[[ DATASET CONTENT open ]]
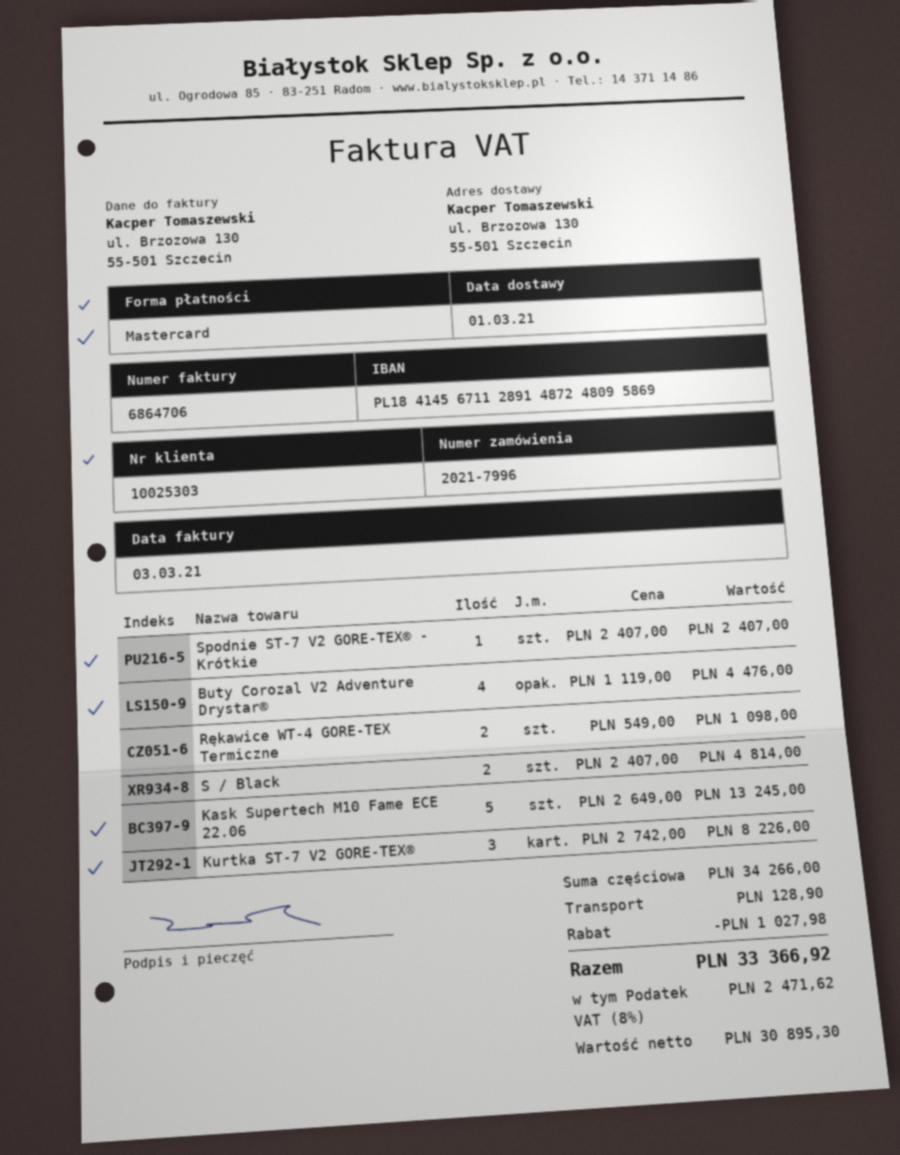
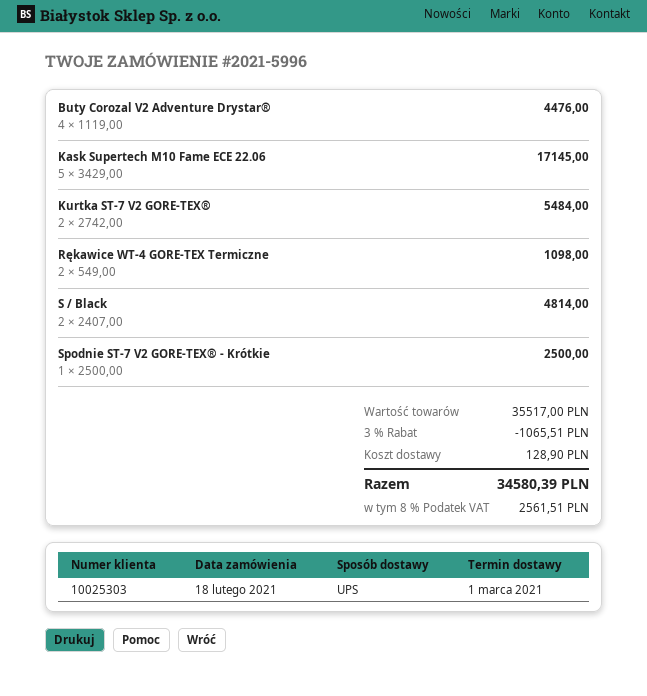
order number: 2021-7996 -> 2021-5996
Spodnie ST-7 V2 GORE-TEX® - Krótkie: 1 x 2407.00 = 2407.00 -> 1 x 2500.00 = 2500.00
Kask Supertech M10 Fame ECE 22.06: 5 x 2649.00 = 13245.00 -> 5 x 3429.00 = 17145.00
Kurtka ST-7 V2 GORE-TEX®: 3 x 2742.00 = 8226.00 -> 2 x 2742.00 = 5484.00
subtotal: 34266.00 -> 35517.00
discount: 1027.98 -> 1065.51
tax: 8% = 2471.62 -> 8% = 2561.51
total: 33366.92 -> 34580.39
[[ DATASET CONTENT closed ]]
#### TASK REQUIREMENTS:
Scan the entries above for the word "GORE" and collect each line holding it.

#### SOLUTION FOR THIS TASK:
Spodnie ST-7 V2 GORE-TEX® - Krótkie: 1 x 2407.00 = 2407.00 -> 1 x 2500.00 = 2500.00
Kurtka ST-7 V2 GORE-TEX®: 3 x 2742.00 = 8226.00 -> 2 x 2742.00 = 5484.00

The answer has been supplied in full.